» SUPPLIED DATA
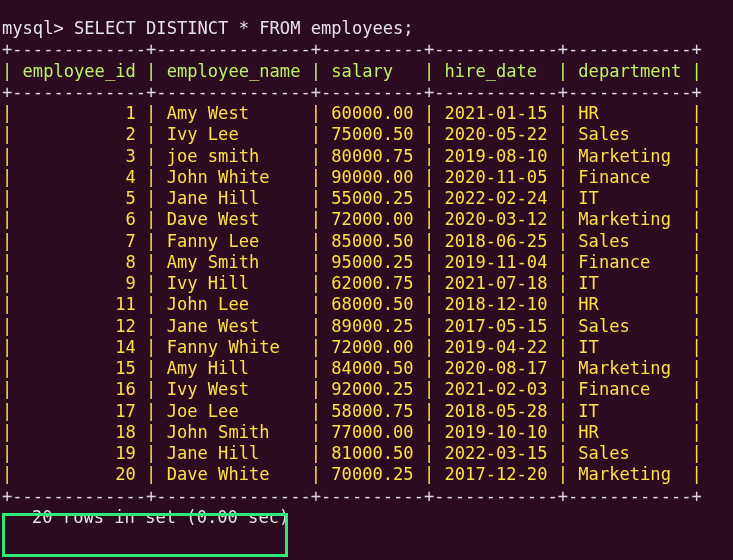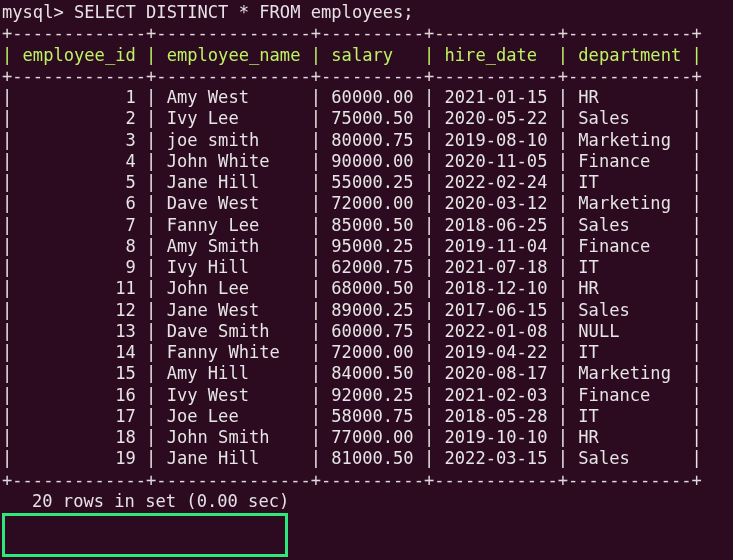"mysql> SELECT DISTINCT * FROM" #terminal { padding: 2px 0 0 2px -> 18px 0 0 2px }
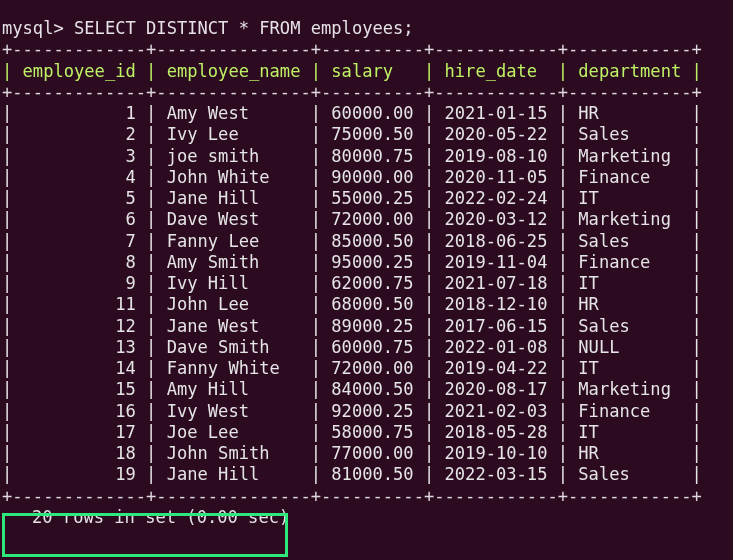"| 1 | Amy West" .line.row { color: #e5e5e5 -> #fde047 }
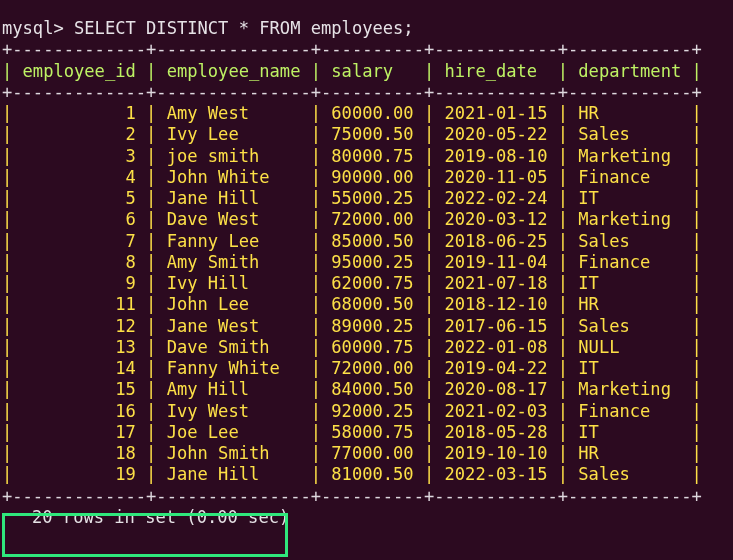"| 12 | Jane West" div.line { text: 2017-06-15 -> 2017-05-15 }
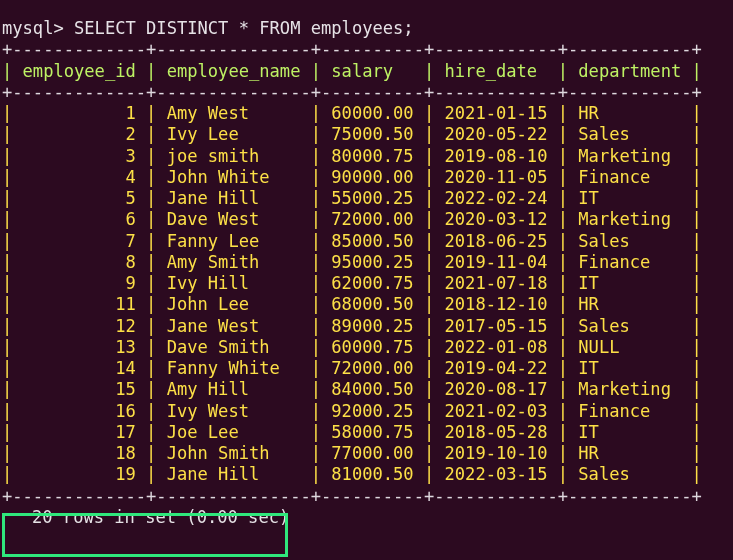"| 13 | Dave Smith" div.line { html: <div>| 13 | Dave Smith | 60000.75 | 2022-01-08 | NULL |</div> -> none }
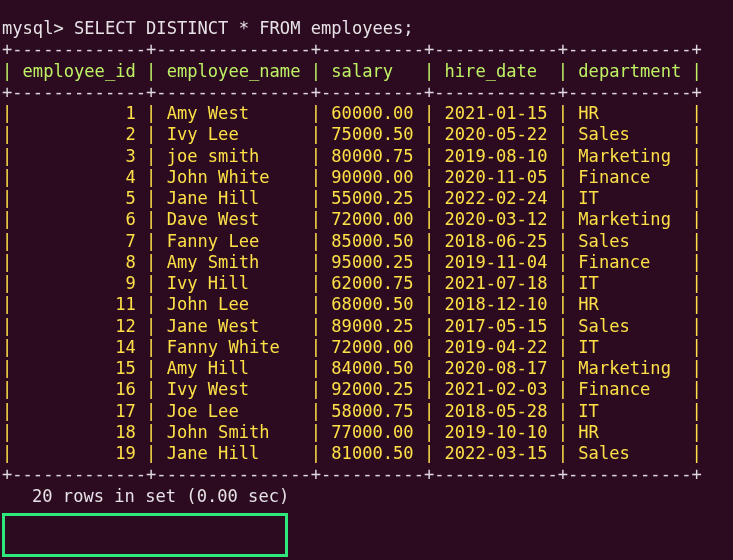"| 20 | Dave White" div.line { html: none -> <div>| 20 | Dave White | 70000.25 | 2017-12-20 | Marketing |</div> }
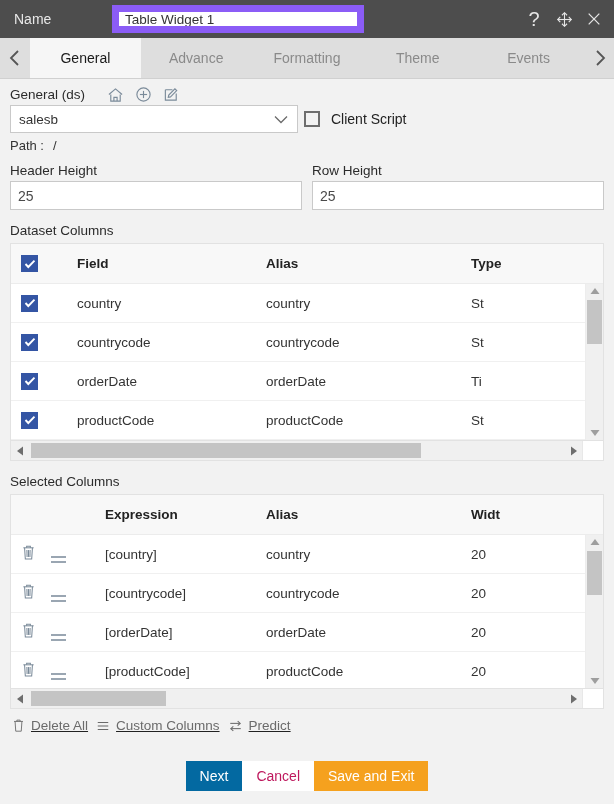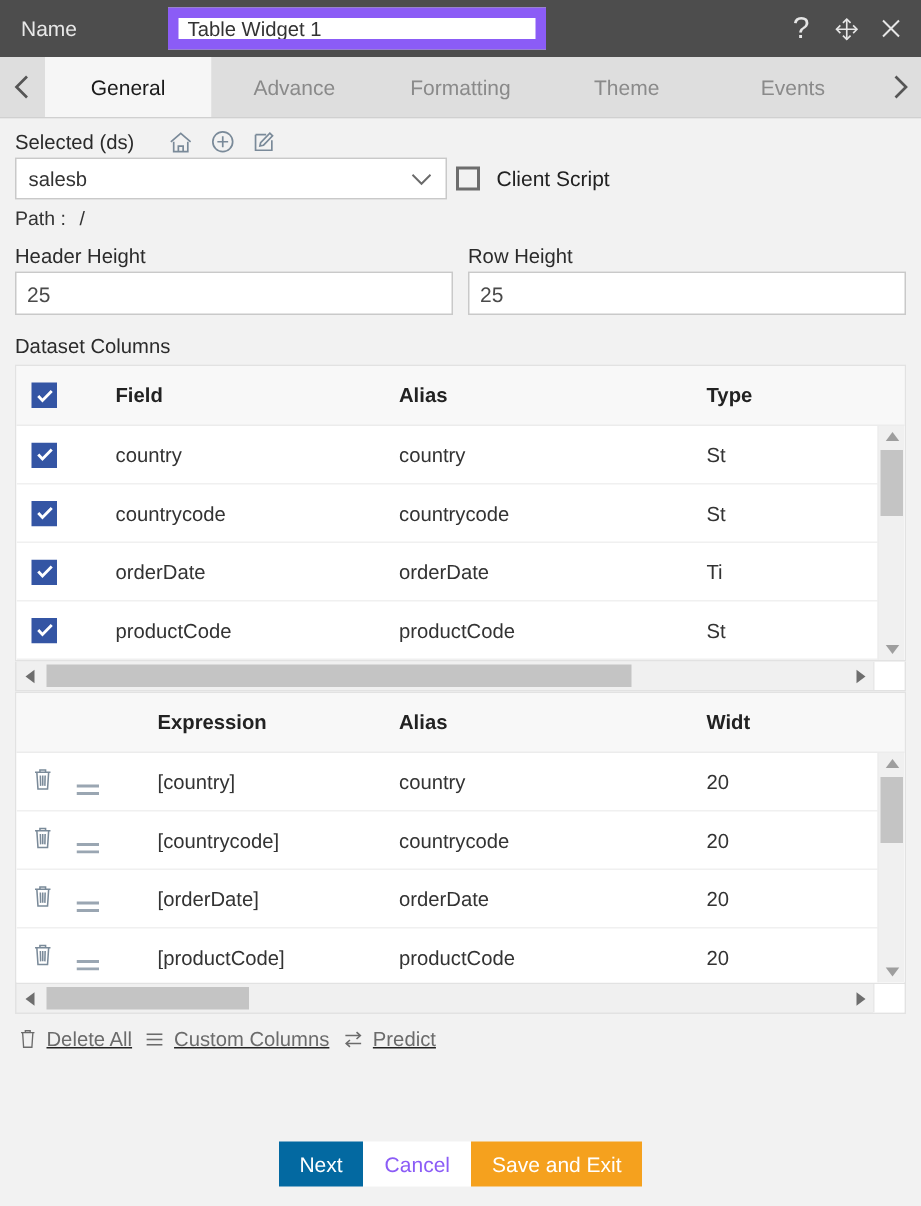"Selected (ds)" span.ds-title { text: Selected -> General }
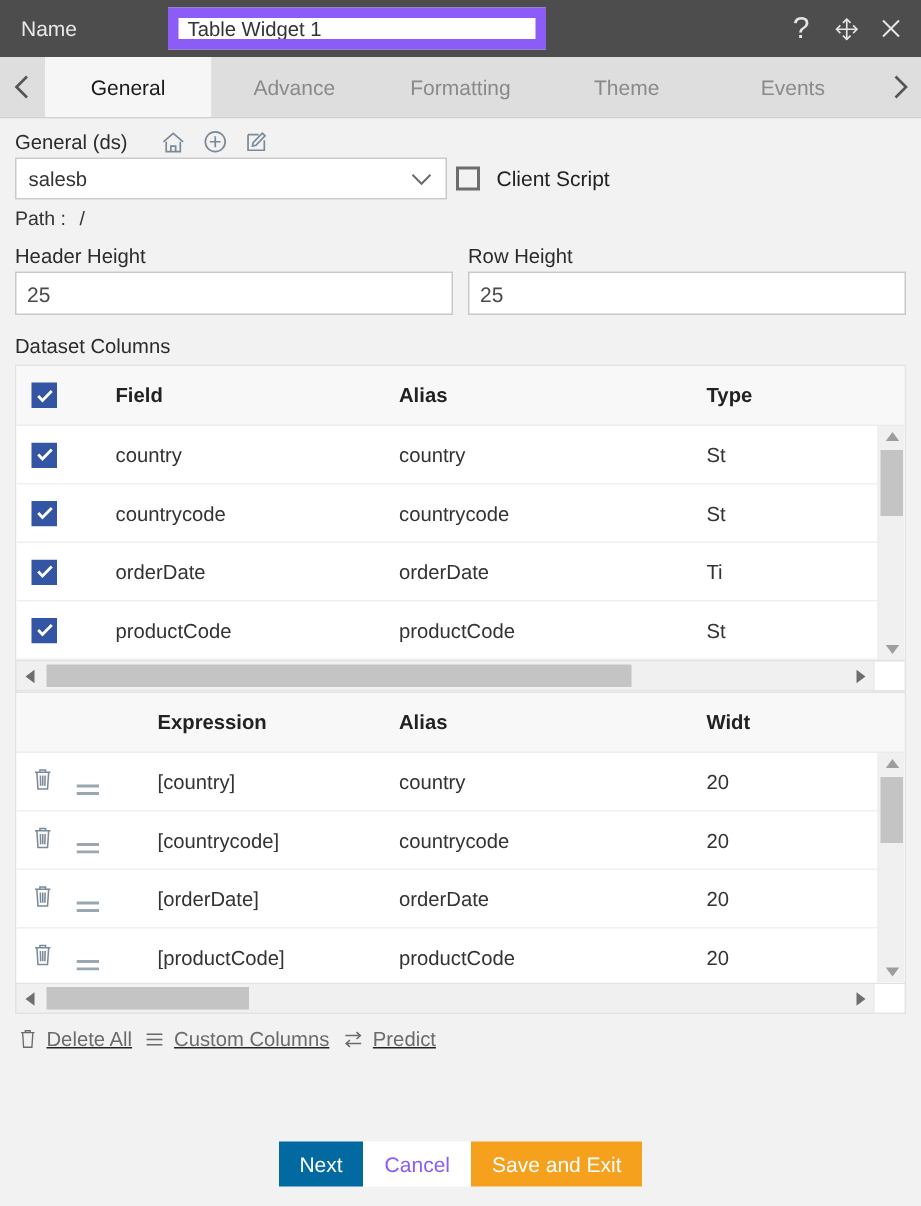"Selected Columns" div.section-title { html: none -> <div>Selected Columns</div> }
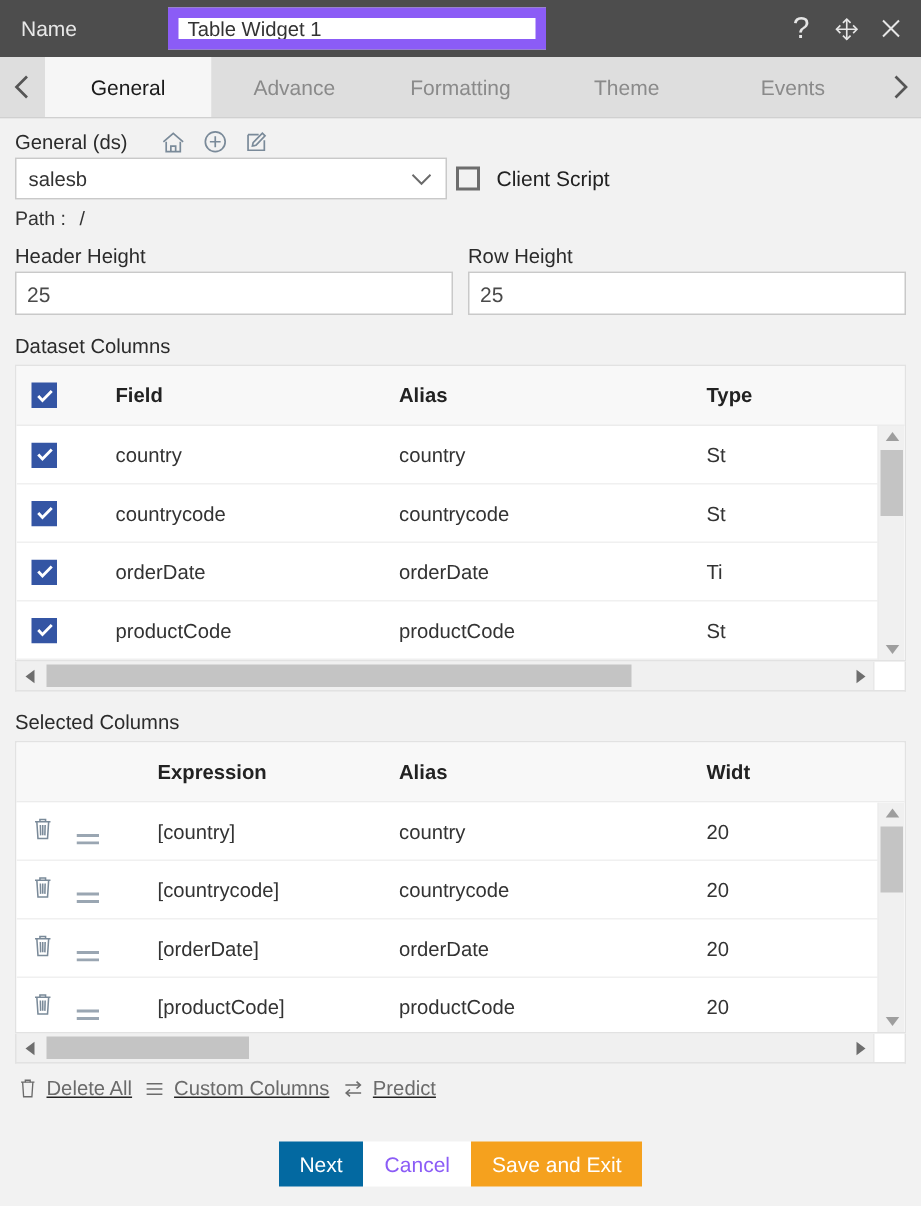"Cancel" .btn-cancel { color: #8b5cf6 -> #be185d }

» TASK TO CARRY OUT
Your copy should hold exactly the lines from the one with "color: #e5e5e5 ->" through the final line of the records, both ends included, and no pictures.

» RESPONSE BELOW
"| 1 | Amy West" .line.row { color: #e5e5e5 -> #fde047 }
"| 12 | Jane West" div.line { text: 2017-06-15 -> 2017-05-15 }
"| 13 | Dave Smith" div.line { html: <div>| 13 | Dave Smith | 60000.75 | 2022-01-08 | NULL |</div> -> none }
"| 20 | Dave White" div.line { html: none -> <div>| 20 | Dave White | 70000.25 | 2017-12-20 | Marketing |</div> }
"Selected (ds)" span.ds-title { text: Selected -> General }
"Selected Columns" div.section-title { html: none -> <div>Selected Columns</div> }
"Cancel" .btn-cancel { color: #8b5cf6 -> #be185d }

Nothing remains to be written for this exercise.